§ DATA FOR REVIEW
⟨
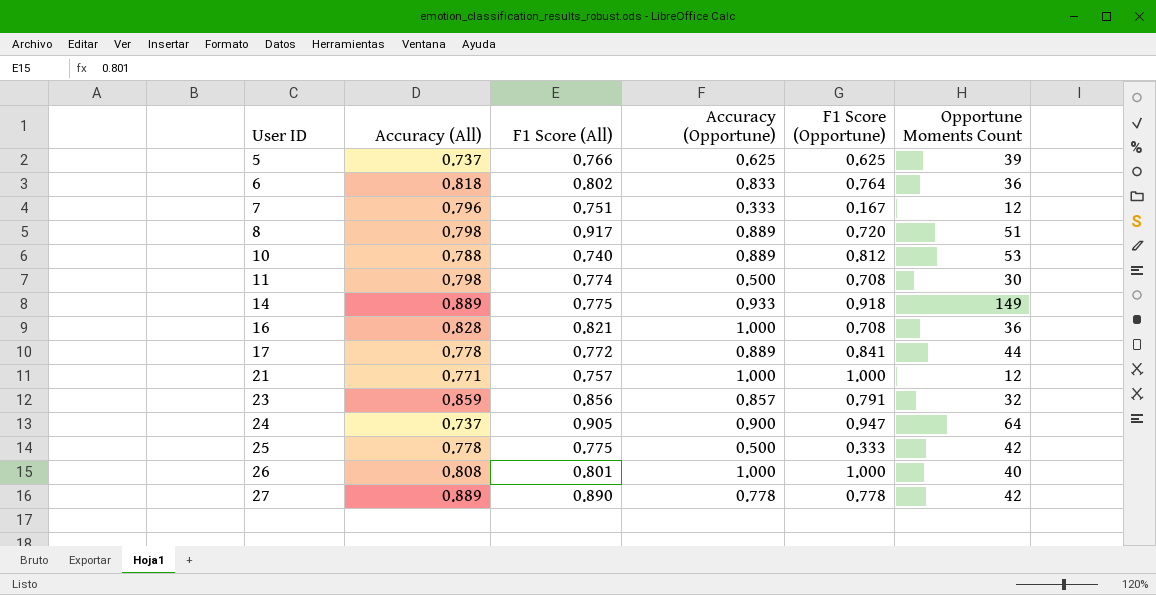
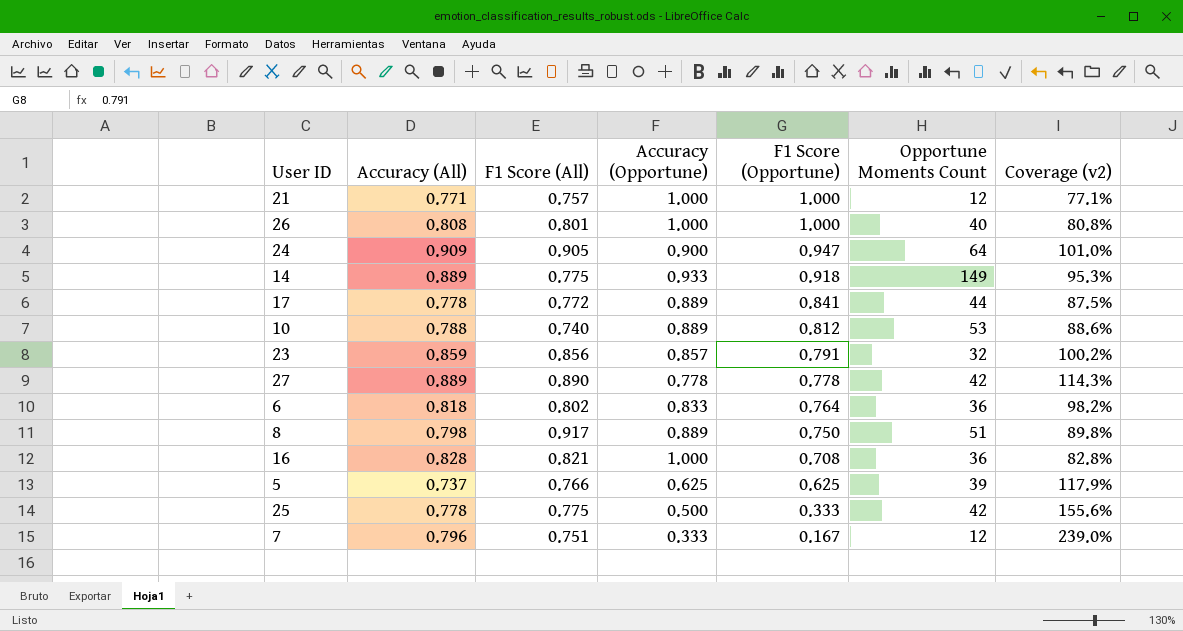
row order: User ID ascending -> F1 Score (Opportune) descending
column Coverage (v2) | formula: none -> [Accuracy (All)] / [Accuracy (Opportune)]
row 11: 0.798 | 0.774 | 0.500 | 0.708 | 30 -> none
24 | Accuracy (All): 0.737 -> 0.909
8 | F1 Score (Opportune): 0.720 -> 0.750

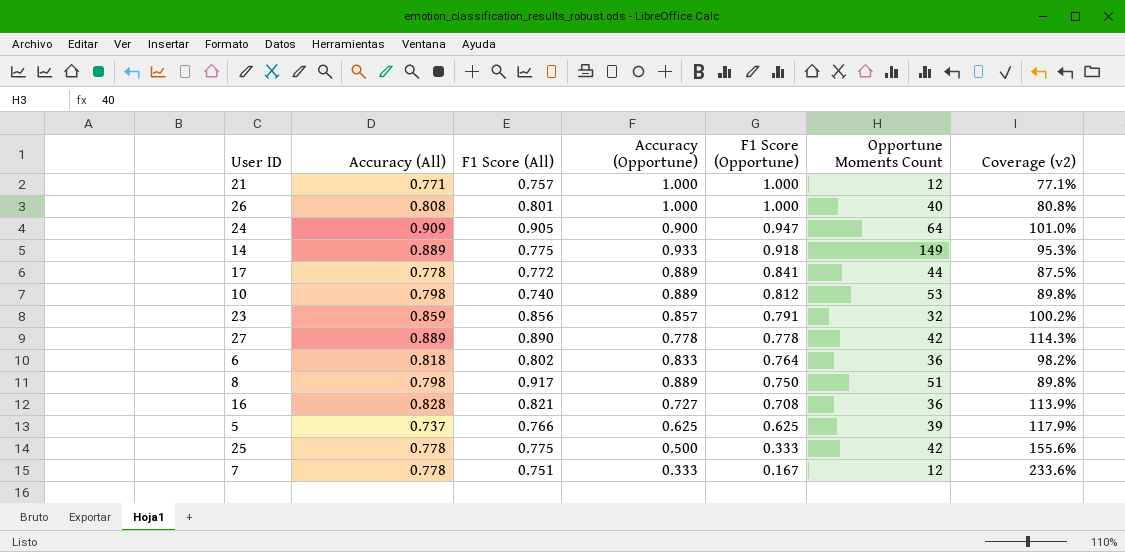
10 | Accuracy (All): 0.788 -> 0.798
10 | Coverage (v2): 88.6% -> 89.8%
16 | Accuracy (Opportune): 1.000 -> 0.727
16 | Coverage (v2): 82.8% -> 113.9%
7 | Accuracy (All): 0.796 -> 0.778
7 | Coverage (v2): 239.0% -> 233.6%

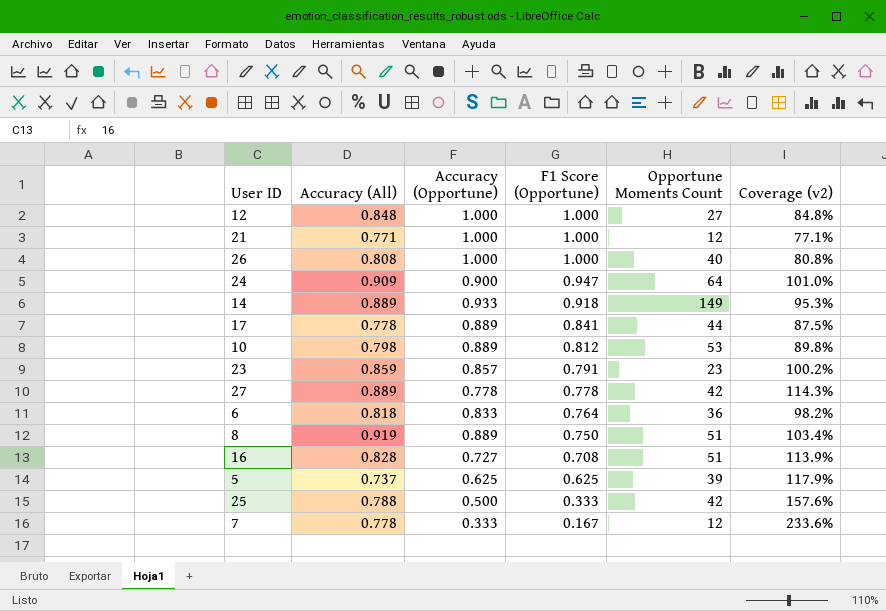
column F1 Score (All) | position: 3 -> none
row 12: none -> 0.848 | 1.000 | 1.000 | 27 | 84.8%
23 | Opportune Moments Count: 32 -> 23
8 | Accuracy (All): 0.798 -> 0.919
8 | Coverage (v2): 89.8% -> 103.4%
16 | Opportune Moments Count: 36 -> 51
25 | Accuracy (All): 0.778 -> 0.788
25 | Coverage (v2): 155.6% -> 157.6%

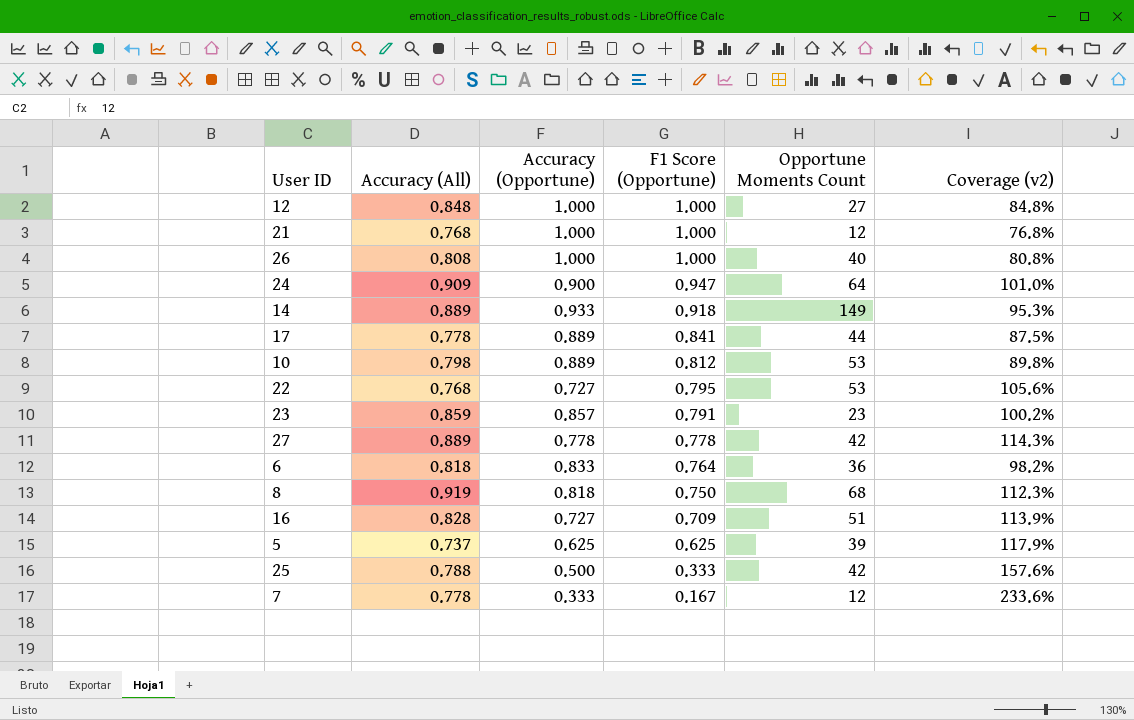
21 | Accuracy (All): 0.771 -> 0.768
21 | Coverage (v2): 77.1% -> 76.8%
row 22: none -> 0.768 | 0.727 | 0.795 | 53 | 105.6%
8 | Accuracy (Opportune): 0.889 -> 0.818
8 | Opportune Moments Count: 51 -> 68
8 | Coverage (v2): 103.4% -> 112.3%
16 | F1 Score (Opportune): 0.708 -> 0.709

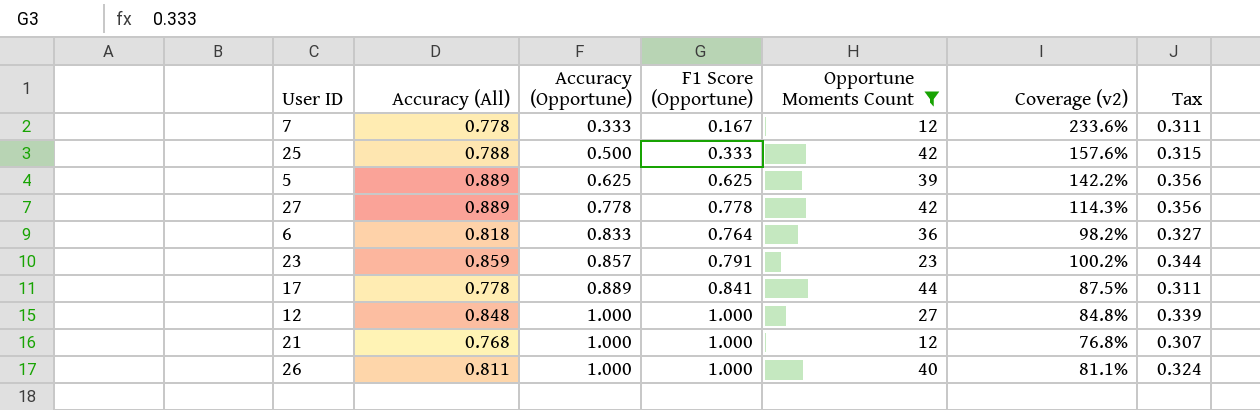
filter: none -> Opportune Moments Count <= 44
row order: F1 Score (Opportune) descending -> Accuracy (Opportune) ascending
column Tax | formula: none -> [Accuracy (All)] * 0.4
5 | Accuracy (All): 0.737 -> 0.889
5 | Coverage (v2): 117.9% -> 142.2%
26 | Accuracy (All): 0.808 -> 0.811
26 | Coverage (v2): 80.8% -> 81.1%

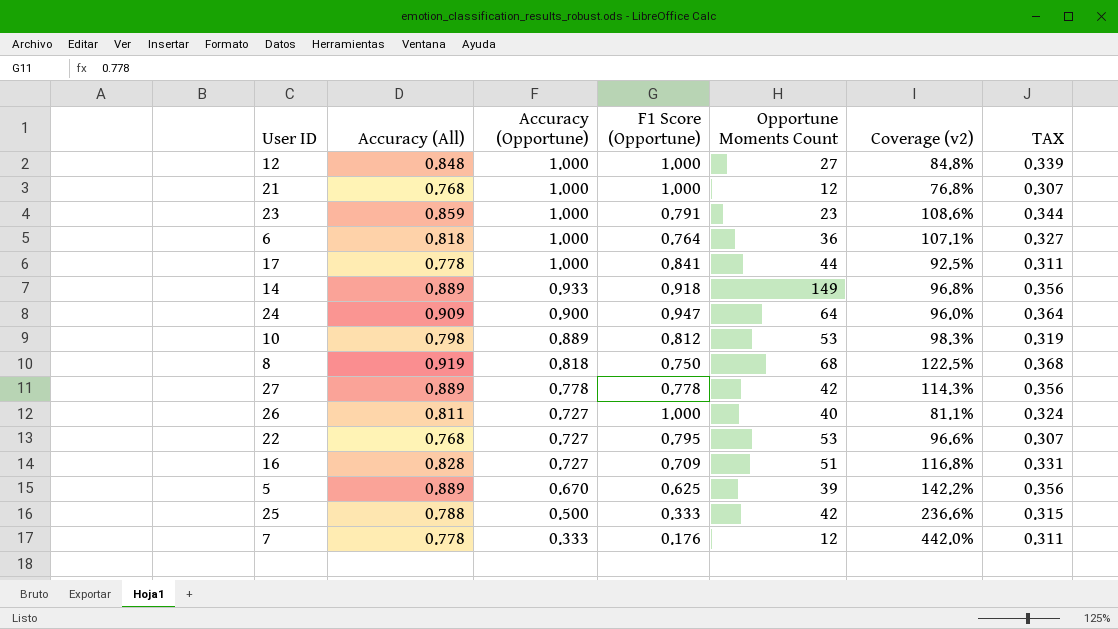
filter: Opportune Moments Count <= 44 -> none
row order: Accuracy (Opportune) ascending -> Accuracy (Opportune) descending
column Coverage (v2) | formula: [Accuracy (All)] / [Accuracy (Opportune)] -> [Accuracy (All)] / [F1 Score (Opportune)]
column name: Tax -> TAX
23 | Accuracy (Opportune): 0.857 -> 1.000
6 | Accuracy (Opportune): 0.833 -> 1.000
17 | Accuracy (Opportune): 0.889 -> 1.000
26 | Accuracy (Opportune): 1.000 -> 0.727
5 | Accuracy (Opportune): 0.625 -> 0.670
7 | F1 Score (Opportune): 0.167 -> 0.176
⟩
§ TASK OBJECTIVE
Going back to the data above, write out everything from the line with "16 | Accuracy (Opportune): 1.000 -> 0.727" down to the line with "8 | Coverage (v2): 89.8% -> 103.4%", both included, leaving every picture out.

§ WRITTEN RESPONSE
16 | Accuracy (Opportune): 1.000 -> 0.727
16 | Coverage (v2): 82.8% -> 113.9%
7 | Accuracy (All): 0.796 -> 0.778
7 | Coverage (v2): 239.0% -> 233.6%

column F1 Score (All) | position: 3 -> none
row 12: none -> 0.848 | 1.000 | 1.000 | 27 | 84.8%
23 | Opportune Moments Count: 32 -> 23
8 | Accuracy (All): 0.798 -> 0.919
8 | Coverage (v2): 89.8% -> 103.4%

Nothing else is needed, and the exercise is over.